Pogotowie przeciwpowodziowe obowiązuje w gminie Jodłownik (powiat limanowski) oraz w miejscowości Jawiszowice (gmina Brzeszcze, powiat oświęcimski). Stan ostrzegawczy wody przekroczyła Wisła w Jawiszowicach. W gminie Czorsztyn w miejscowości Sromowce Wyżne (woj. małopolskie) uaktywniły się dwa osuwiska. Ziemia z nich osuwa się na gminną drogę, ale jest ona przejezdna. Prowadzone są prace zabezpieczające drogę przed dalszym osuwaniem ziemi.

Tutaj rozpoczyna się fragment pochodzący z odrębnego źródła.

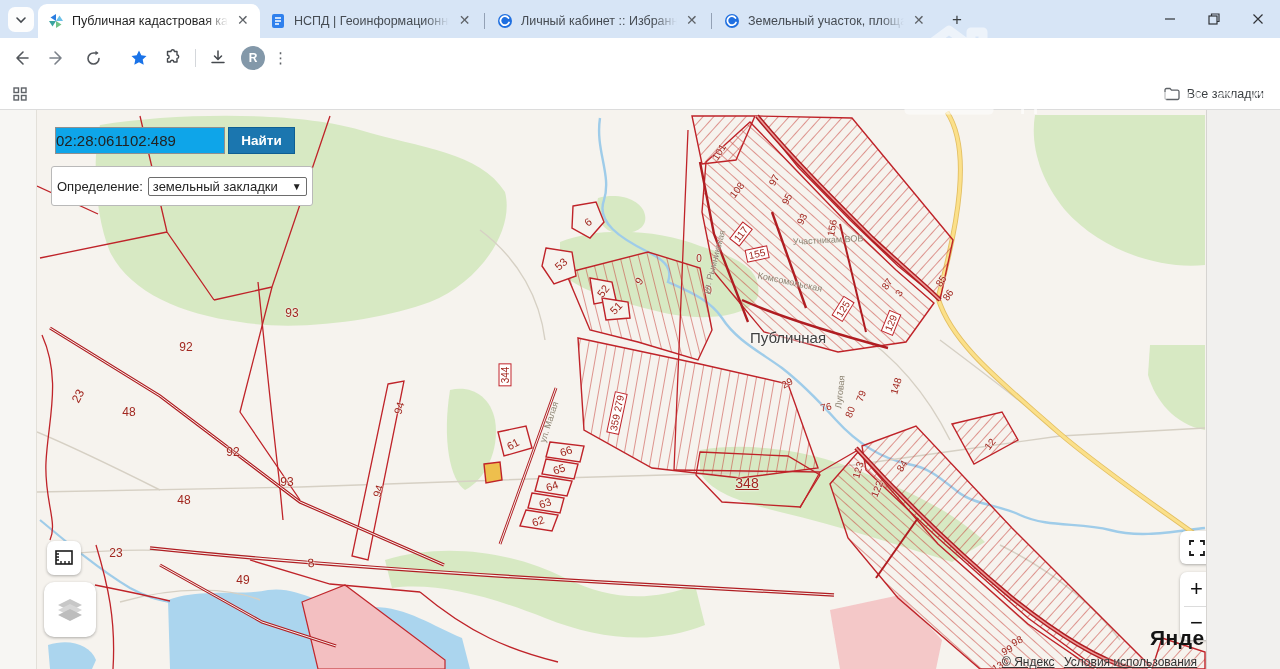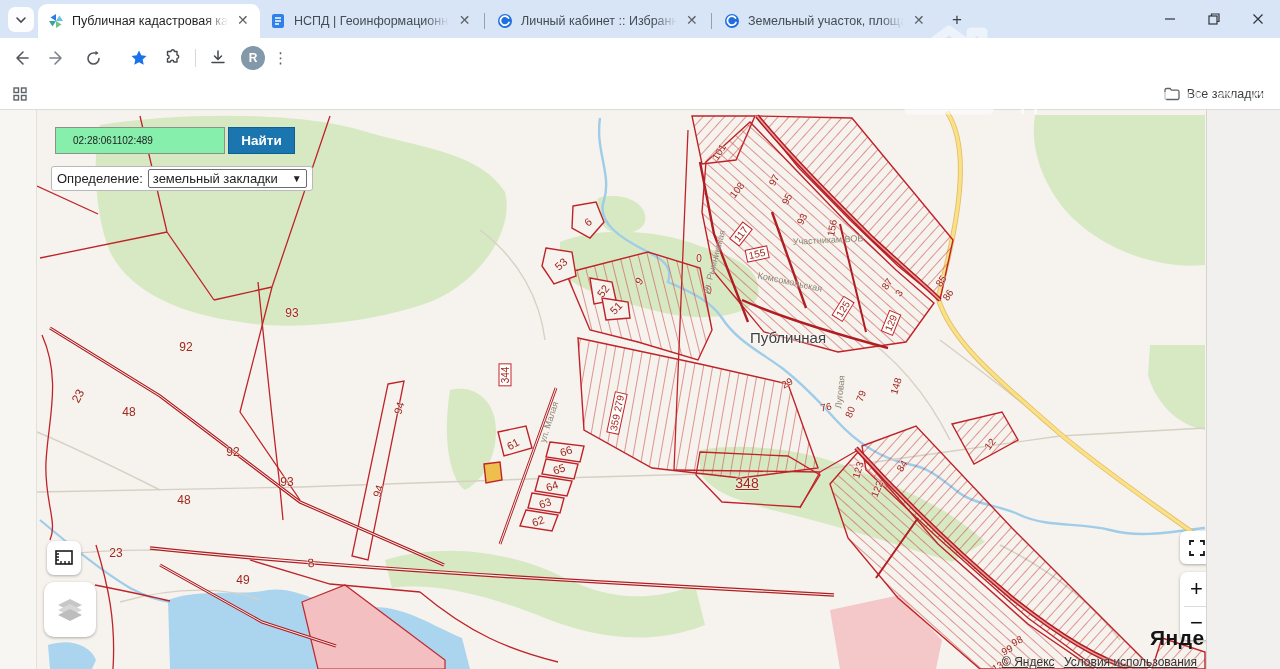"02:28:061102:489" #searchinput { background: #86efac -> #0ea5e9; font-size: 10px -> 15px; padding: 0 17px -> 0 0 }
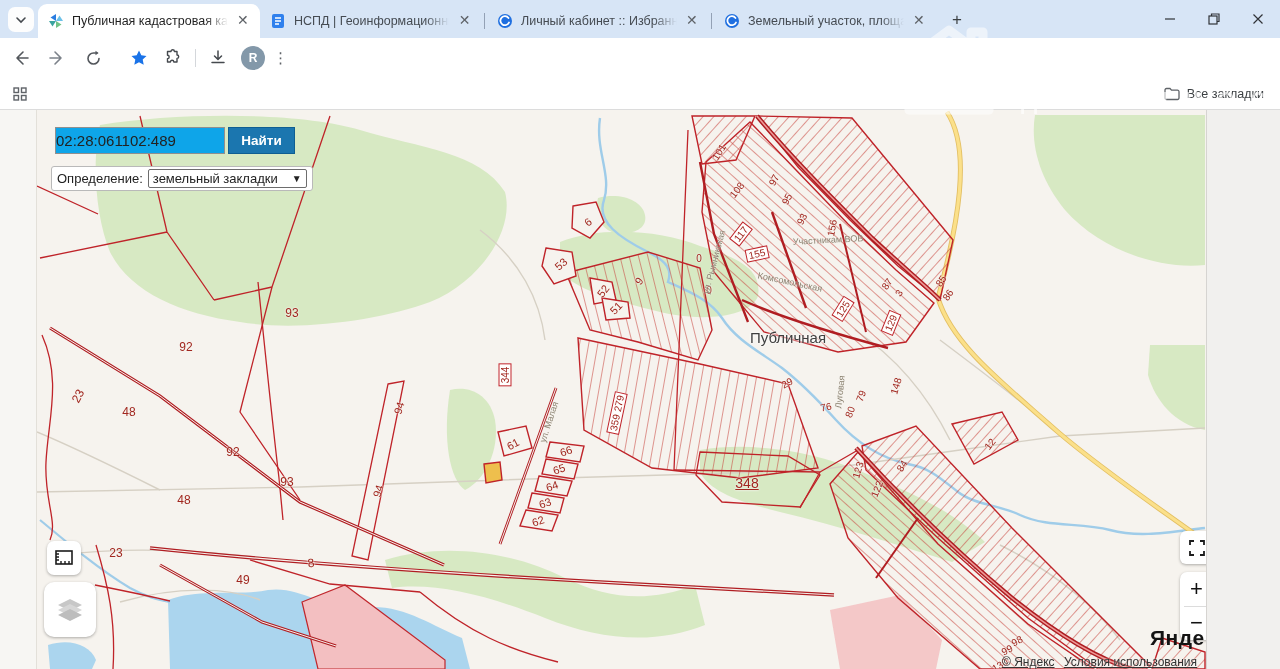"Определение:" #defpanel { height: 25px -> 40px }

W Sandomierzu praca wre Około 140 strażaków pracuje od rana w czwartek w powiecie sandomierskim (woj. świętokrzyskie) przy wypompowywaniu wody z rozlewisk powstałych po wtorkowej ulewie. Rozpoczęły się także pierwsze prace przy usuwaniu wody z piwnic podtopionych budynków. Podczas trzygodzinnej ulewy, która przeszła nad Sandomierzem oraz gminami Dwikozy, Wilczyce i Samborzec we wtorek wieczorem, zostało podtopionych ok. 300 posesji. Jak poinformował w czwartek PAP rzecznik sandomierskich strażaków Bogusław Karbowniczek, ratownicy używają 46 pomp o różnej wydajności. - Pocieszające jest to, że świeci słońce, a woda w rozlewiskach opadła samoczynnie o 10-20 centymetrów - tłumaczył strażak.
Pompowanie w Tarnobrzegu W Tarnobrzegu (woj. podkarpackie) zostało podtopionych ponad 200 domów. Woda z terenu osiedla Wielowieś jest odprowadzana na teren sandomierskiej huty szkła, do specjalnego zbiornika retencyjnego, a następnie do Wisły. Na terenie pracują podtopionych osiedli 53 pompy szlamowe oraz 9 pomp wysokowydajnych.
Na Mazurach nie wejdziesz do lasu
Zakaz wstępu do lasu obowiązuje od czwartku w części lasów nadleśnictwa Spychowo na Mazurach. Powodem są niebezpieczne dla ludzi wiatrołomy i połamane konary drzew. Podobne ograniczenia mogą wprowadzić inne nadleśnictwa, poszkodowane przez niedawne nawałnice.
Lubelskie już bezpieczne
Wojewoda lubuski Helena Hatka, odwołała w czwartek pogotowia przeciwpowodziowe w trzech powiatach: krośnieńskim, żagańskim i żarskim. Jak poinformował rzecznik prasowy wojewody Paweł Siminiak, poziom rzek Bóbr, Kwisa i Nysa Łużycka w tych powiatach systematycznie się obniża. Obecnie Kwisa w Łozach sięga 218 cm przy stanie alarmowym 330 cm. Bóbr w Żaganiu ma 314 cm (stan alarmowy 400 cm), a Nysa Łużycka w Gubinie 272 cm (stan alarmowy 400 cm). Pogotowie przeciwpowodziowe wojewoda wprowadziła 21 lipca.
Zaleje Pomorze Zachodnie? Przed intensywnym deszczem ostrzega mieszkańców Pomorza Zachodniego Wojewódzkie Centrum Zarządzania Kryzysowego w Szczecinie. Na metr kwadratowy miejscami może spaść tam do 40 litrów wody.